Understanding how Arche treats the working directory changes the way you think about almost every operation.
In Git, there are three states: the working directory, the index (staging area), and committed history. In Arche, there are two: the working directory and history. The working directory is always a materialised view of the current draft commit. When you edit a file, you are implicitly editing the draft. When you run arche snap, you give the draft a message and finalise it, which creates a new empty draft pointing to the freshly-made commit as its parent.
This means "the current state of your work" is always a valid commit object in the store, even before you give it a name. You never lose work to an accidental git checkout because there is nothing analogous to the stash-or-lose decision Git sometimes forces on you.
Every commit is assigned a change ID at creation, formatted as ch: followed by eight lowercase letters (e.g. ch:kptxoyvr). The change ID is stable across rewrites. If you amend a commit, rebase it onto a new parent, or squash it with a neighbour, the change ID stays the same. The content hash changes, but the identity doesn't.

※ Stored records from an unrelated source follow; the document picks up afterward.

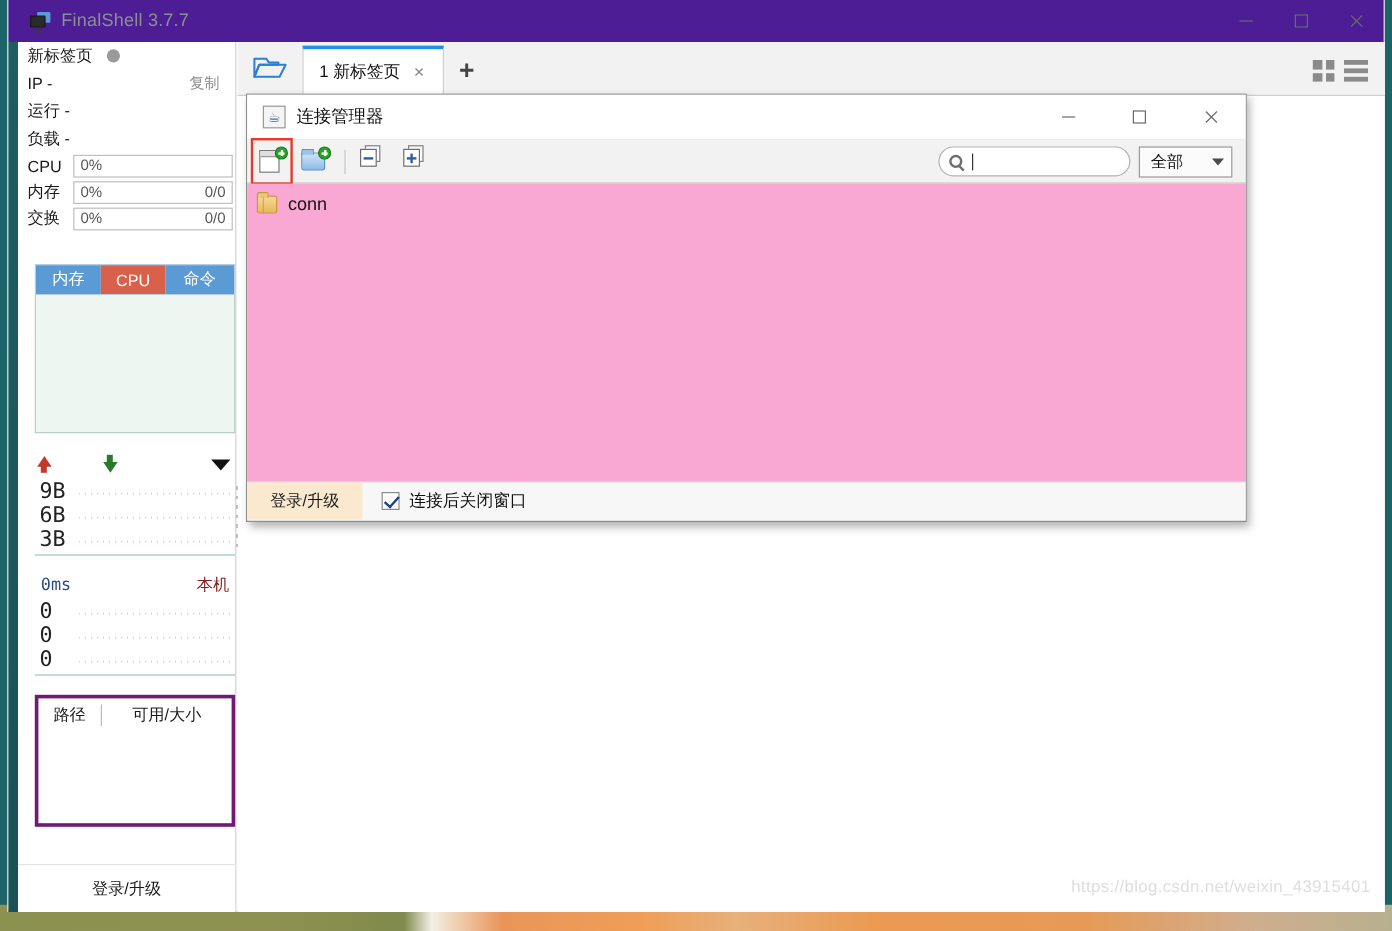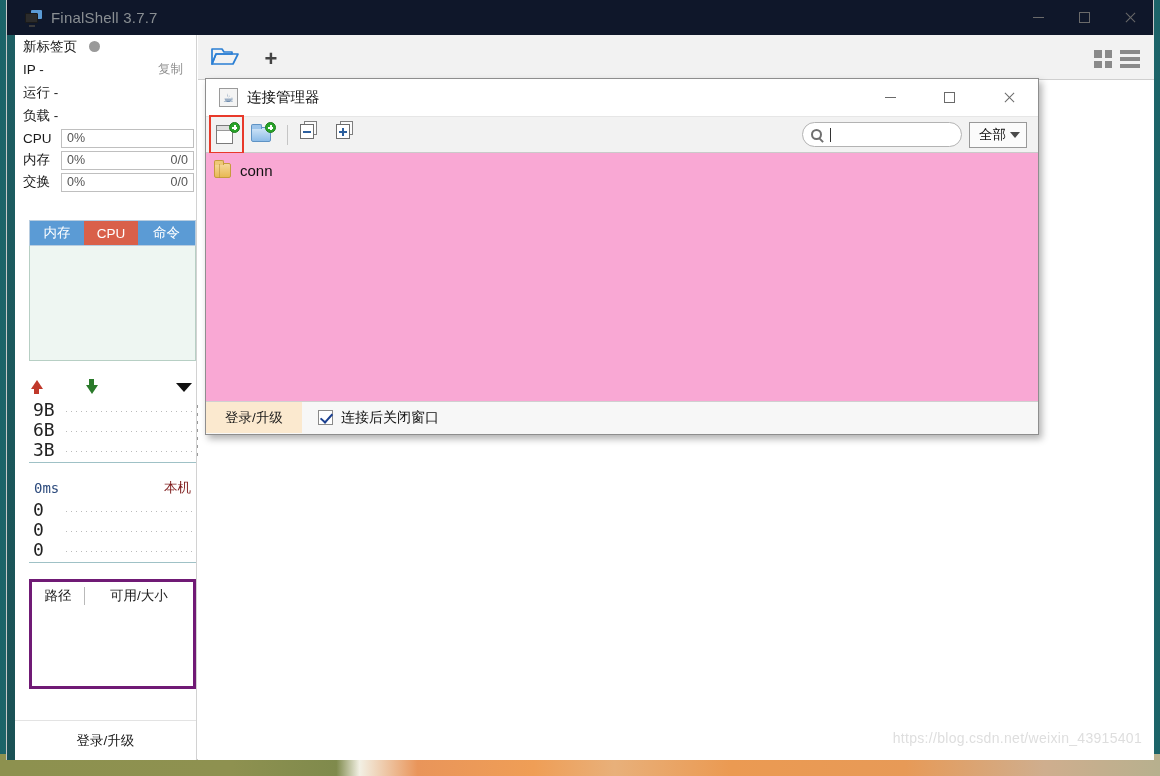--- a/index.html
+++ b/index.html
@@ -35,7 +35,7 @@
   
   #titlebar {
     position: absolute; left: 0; top: 0; width: 1146px; height: 35px;
-    background: #0f172a;
+    background: #4c1d95;
     display: flex; align-items: center;
   }
   #app-icon {

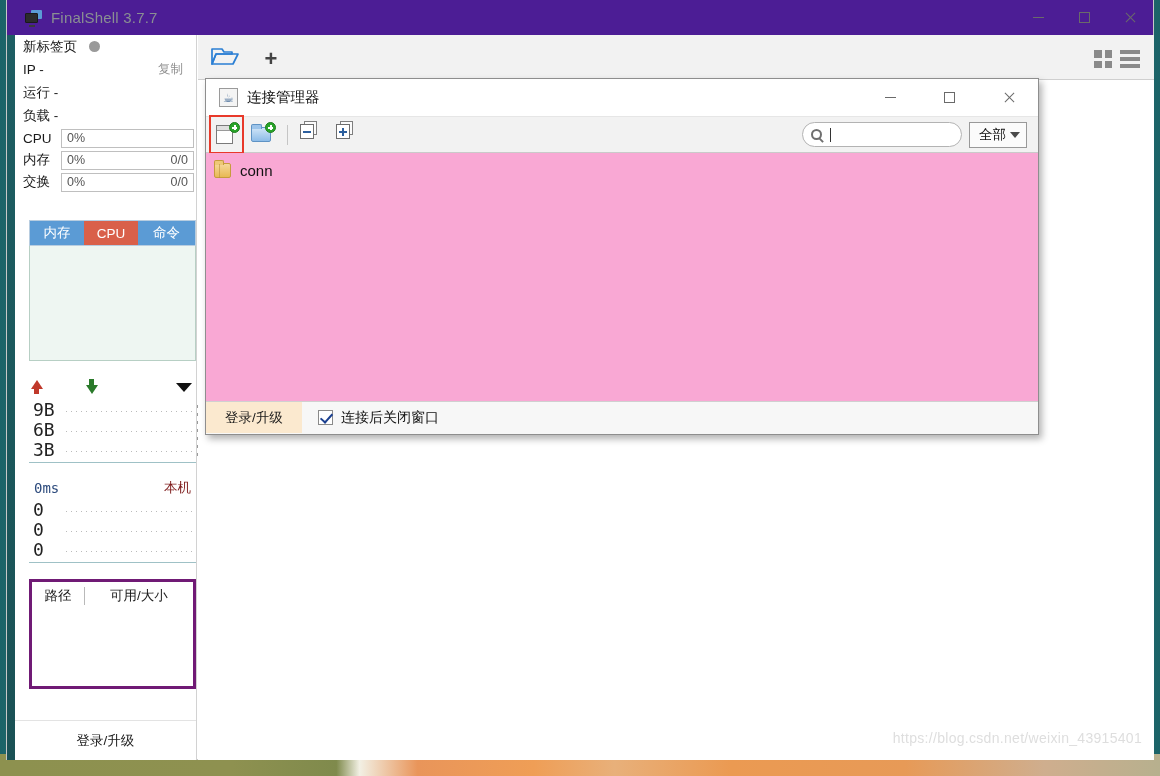--- a/index.html
+++ b/index.html
@@ -535,6 +535,10 @@
           <path d="M2 4 h10 l2 3 h8 v2 H6 L2 19 Z" fill="none" stroke="#2b7fd4" stroke-width="1.7" stroke-linejoin="round"></path>
           <path d="M6 9 h22 l-5 10 H2 Z" fill="none" stroke="#2b7fd4" stroke-width="1.7" stroke-linejoin="round"></path>
         </svg>
+      </div>
+      <div id="tab1">
+        <span class="tab-title">1 新标签页</span>
+        <span class="tab-close">×</span>
       </div>
       <div id="tab-add">
         <span>+</span>

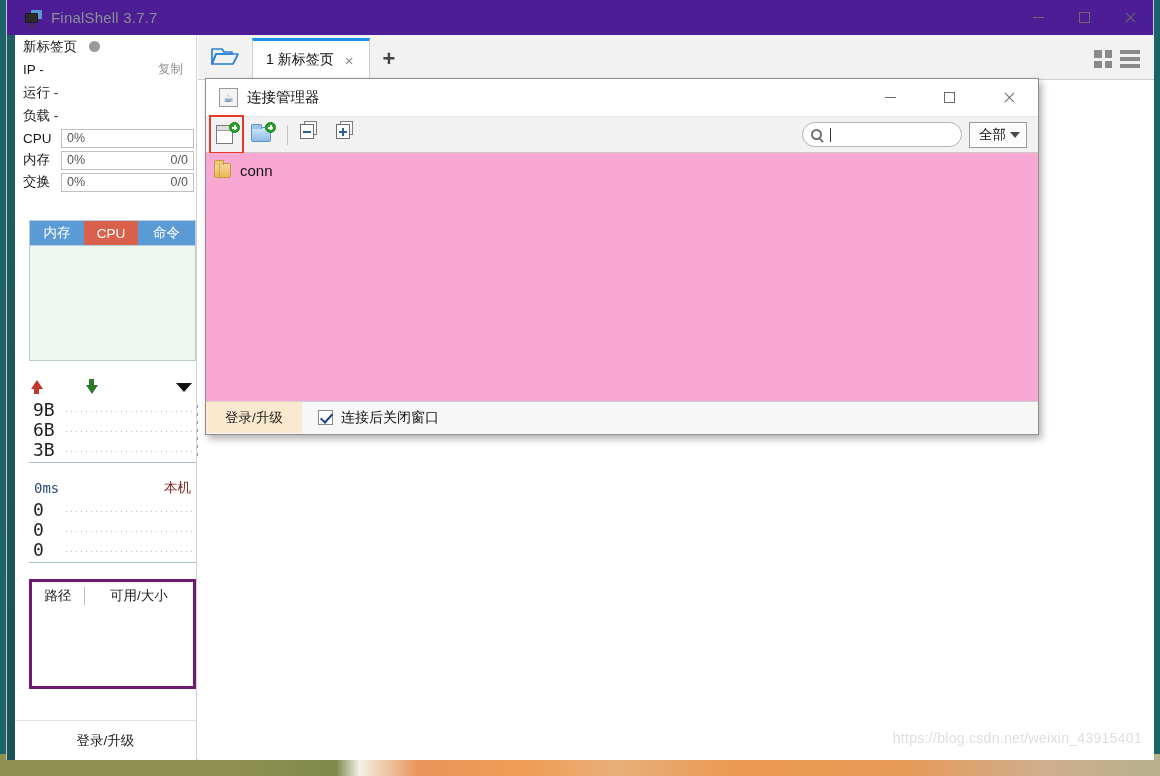--- a/index.html
+++ b/index.html
@@ -323,7 +323,7 @@
   }
   #search-caret { width: 1px; height: 14px; background: #333; margin-left: 8px; }
   #dlg-filter {
-    width: 58px; height: 26px; border: 1px solid #999; background: #fbfbfb;
+    width: 78px; height: 26px; border: 1px solid #999; background: #fbfbfb;
     display: flex; align-items: center; justify-content: space-between;
     padding: 0 6px 0 9px;
   }

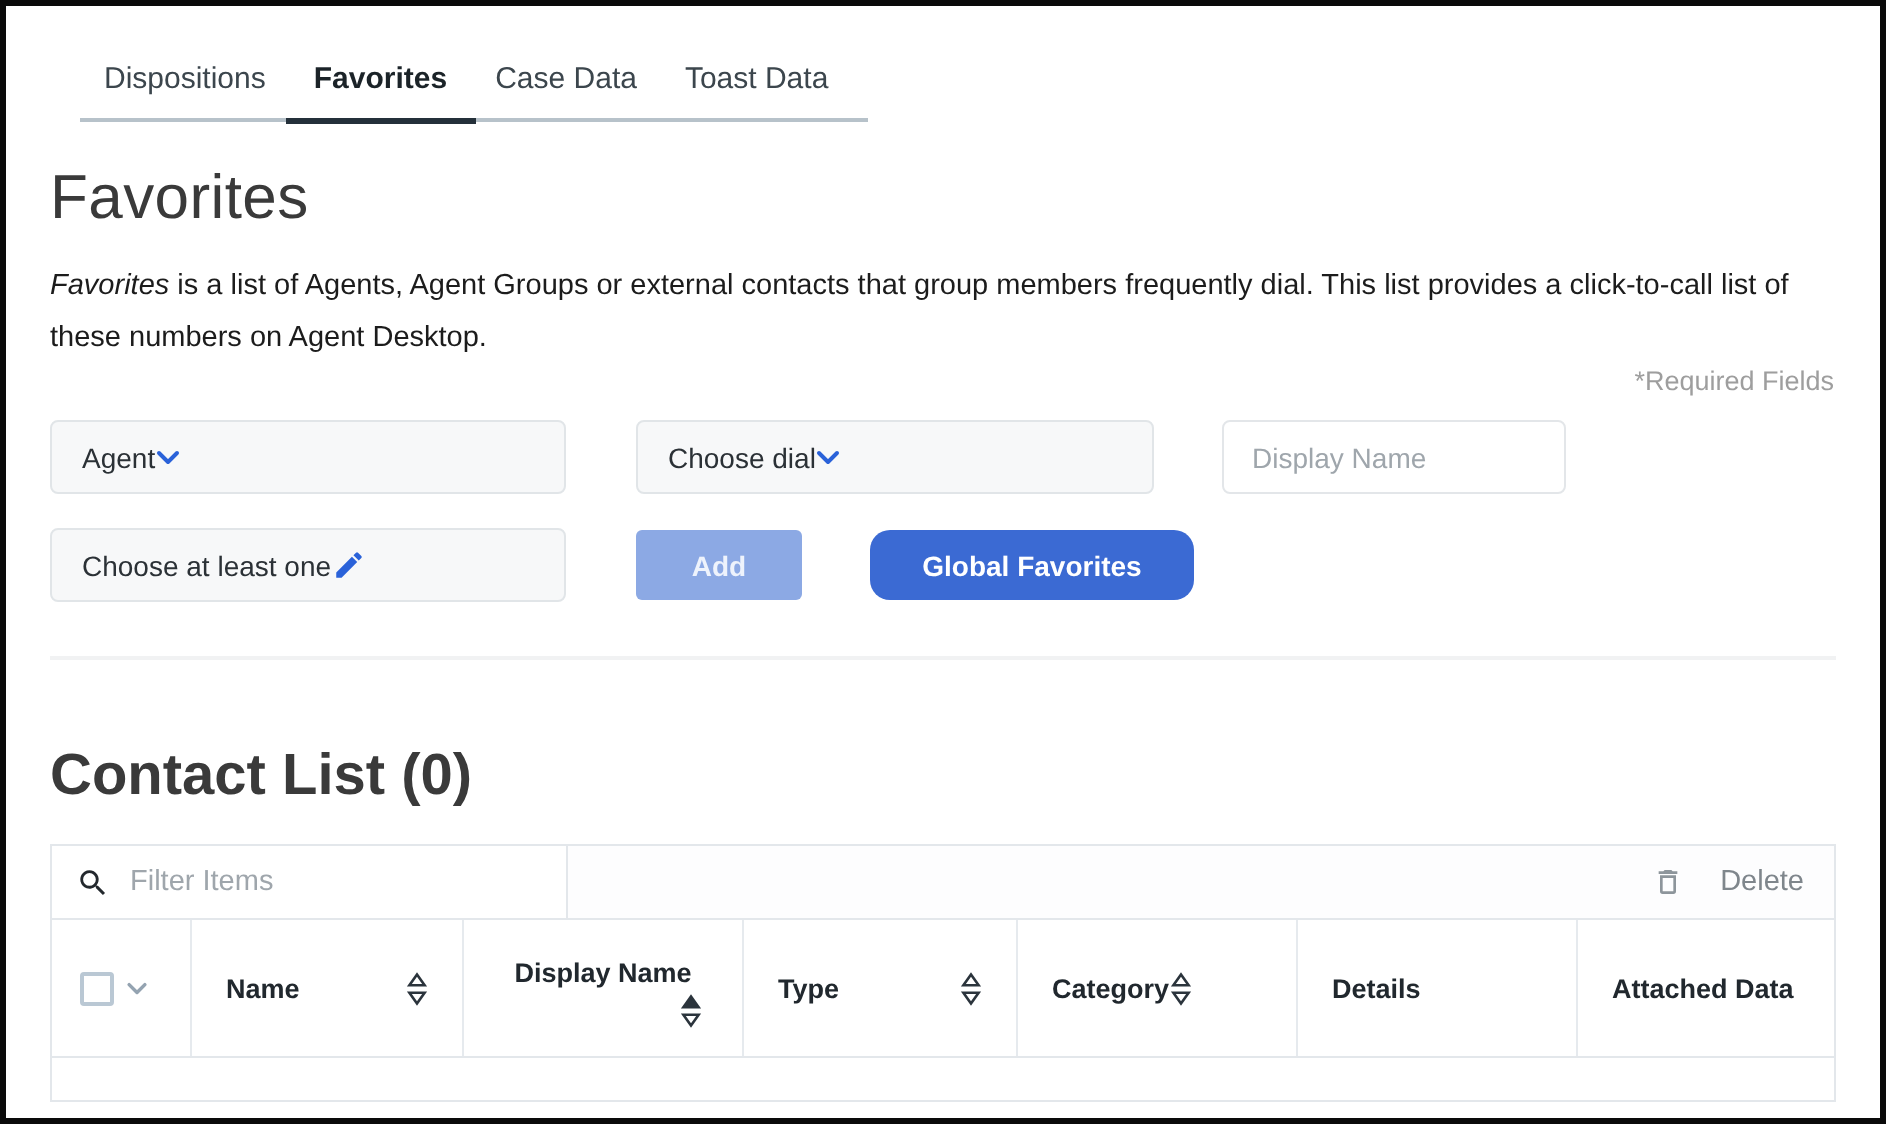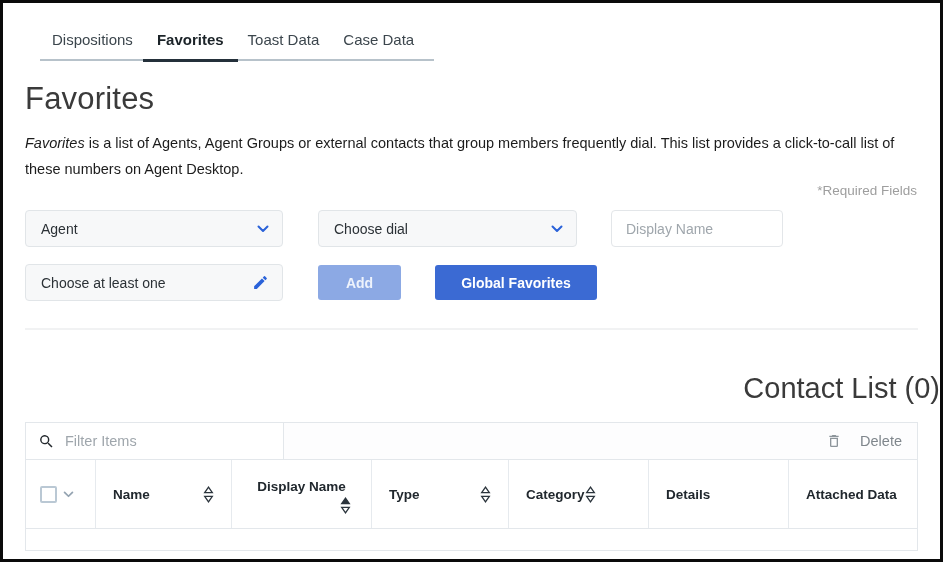--- a/index.html
+++ b/index.html
@@ -84,8 +84,8 @@
 <nav class="tabbar">
   <div class="tab">Dispositions</div>
   <div class="tab active">Favorites</div>
+  <div class="tab">Case Data</div>
   <div class="tab">Toast Data</div>
-  <div class="tab">Case Data</div>
 </nav>
 
 

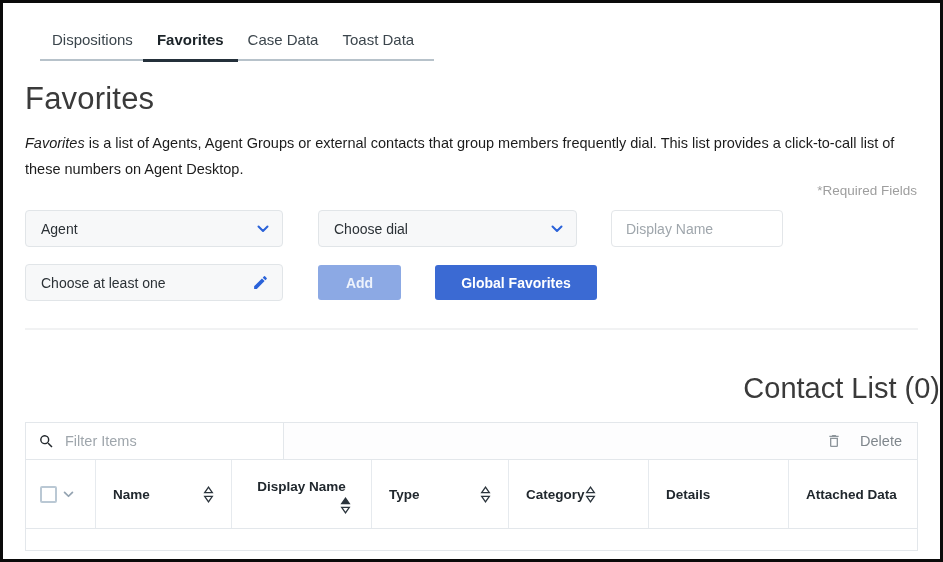--- a/index.html
+++ b/index.html
@@ -30,7 +30,7 @@
   .form-row.second { margin-top: 17px; }
   .select-field, .edit-field {
     height: 37px; background: #f7f8f9; border: 1px solid #e1e5e8; border-radius: 4px;
-    display: flex; align-items: center; justify-content: space-between;
+    display: flex; align-items: center; justify-content: flex-start;
     padding: 0 13px 0 15px; font-size: 14px; color: #2b3136; cursor: pointer;
   }
   .w-select1 { width: 258px; margin-right: 35px; }

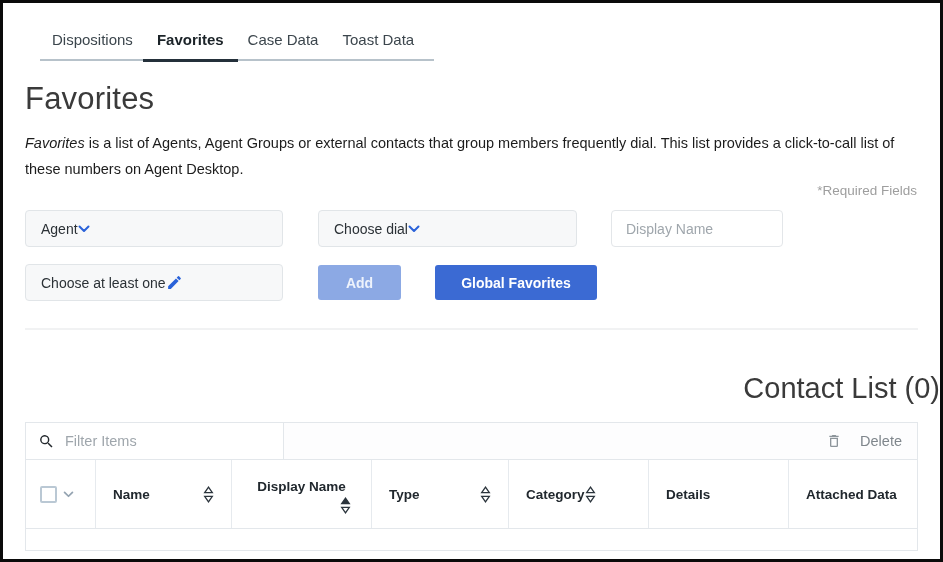--- a/index.html
+++ b/index.html
@@ -42,7 +42,7 @@
   .text-input::placeholder { color: #9fa6ac; }
   .btn { border: none; border-radius: 3px; font-family: "Liberation Sans", sans-serif; font-size: 14px; font-weight: 700; cursor: pointer; height: 35px; margin-top: 1px; }
   .btn-add { width: 83px; margin-right: 34px; background: #8ca9e4; color: #eef3fc; }
-  .btn-global { width: 162px; background: #3b6ad3; color: #ffffff; }
+  .btn-global { width: 162px; background: #3b6ad3; color: #ffffff; border-radius: 10px; }
 
   .section-divider { height: 2px; background: #f1f2f3; margin: 27px 22px 0 22px; }
 

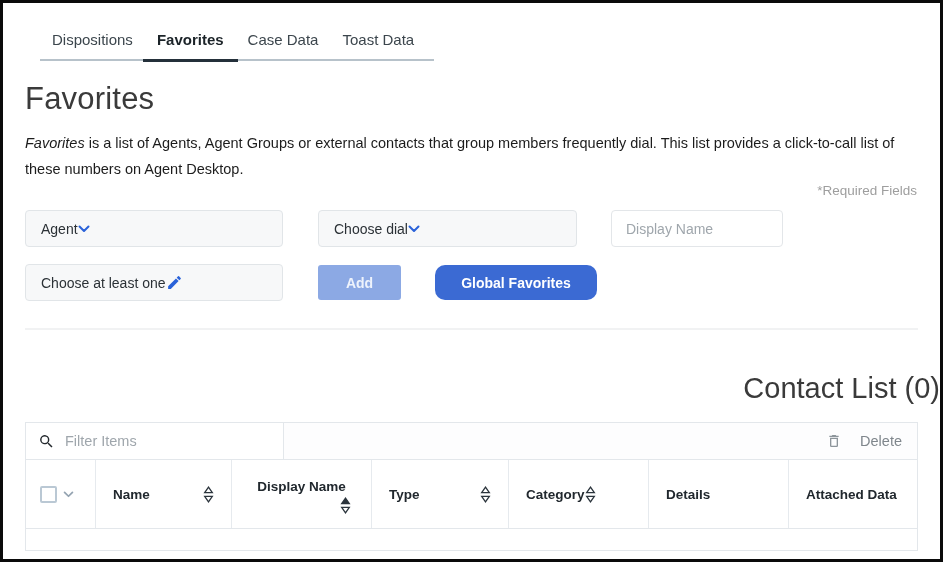--- a/index.html
+++ b/index.html
@@ -47,7 +47,7 @@
   .section-divider { height: 2px; background: #f1f2f3; margin: 27px 22px 0 22px; }
 
   
-  .contact-title { margin: 42px 0 0 22px; font-size: 29px; font-weight: 400; color: #3a3a3a; text-align: right; }
+  .contact-title { margin: 42px 0 0 22px; font-size: 29px; font-weight: 700; color: #3a3a3a; }
   .table-wrap { margin: 17px 22px 0 22px; border: 1px solid #e3e7eb; }
   .filter-row { display: flex; align-items: stretch; height: 37px; border-bottom: 1px solid #e3e7eb; background: #fdfdfe; }
   .filter-box { width: 258px; border-right: 1px solid #e3e7eb; display: flex; align-items: center; padding: 0 12px; background: #fff; }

This has concrete practical consequences. You can reference a commit by its change ID in scripts, in issue tracker links, in code review comments, and those references will remain valid after the inevitable rebase that cleans up the history. The oplog stores change IDs rather than hashes for exactly this reason.
To add more changes to the most recent commit, or to revise its message, just edit files and run:
arche snap --amend
This re-snapshots the working directory and replaces the HEAD commit with a new object that has the same change ID but a new content hash. An obsolescence marker linking the old hash to the new one is written as part of the same transaction. If there are any draft commits that descend from HEAD, Arche automatically rebases them onto the amended tip. Their change IDs are preserved, their content hashes change, and obsolescence markers chain accordingly.
The auto-rebase after amend is the mechanism that makes stacked changes work cleanly. You amend the bottom commit in your stack, and the rest of the stack updates silently.
When you need to set aside working-copy changes without creating a commit, use a shelf:
arche shelve [name]
This captures a snapshot of the current working copy, then reverts the working directory to HEAD. Shelves are stored in store.db, are not visible in arche log, and are never synced to remotes. The default shelf name is "default". Pass an explicit name to maintain multiple independent shelves.
To restore a shelf onto the working copy:
arche unshelve [name]
Unshelving does not delete the shelf. To remove it:
arche shelve drop my-wip
To list all shelves:
arche shelve list
Shelves serve the same role as Git stash. Because the draft model keeps the working directory as a first-class commit state, most situations where Git users reach for stash don't arise in Arche. Shelves are there for the cases that do: switching contexts mid-flight, setting aside an experiment, or carrying changes across a checkout without snapping them yet.
If a commit contains logically unrelated changes, arche split opens the same hunk-selection TUI used by arche snap -i. The hunks you select go into a new first commit; the remaining hunks become a second commit directly on top of it. Both commits share the commit message of the original until you edit them. The original is marked obsolete.
arche split
To fold a commit into its parent, discarding the commit boundary between them:
arche fold <commit>
The named commit and its parent are replaced by a single combined commit. The tree is taken from <commit> (the final state), the parents are taken from the original parent's parents, and the message combines both. Both the original commit and its parent are marked obsolete.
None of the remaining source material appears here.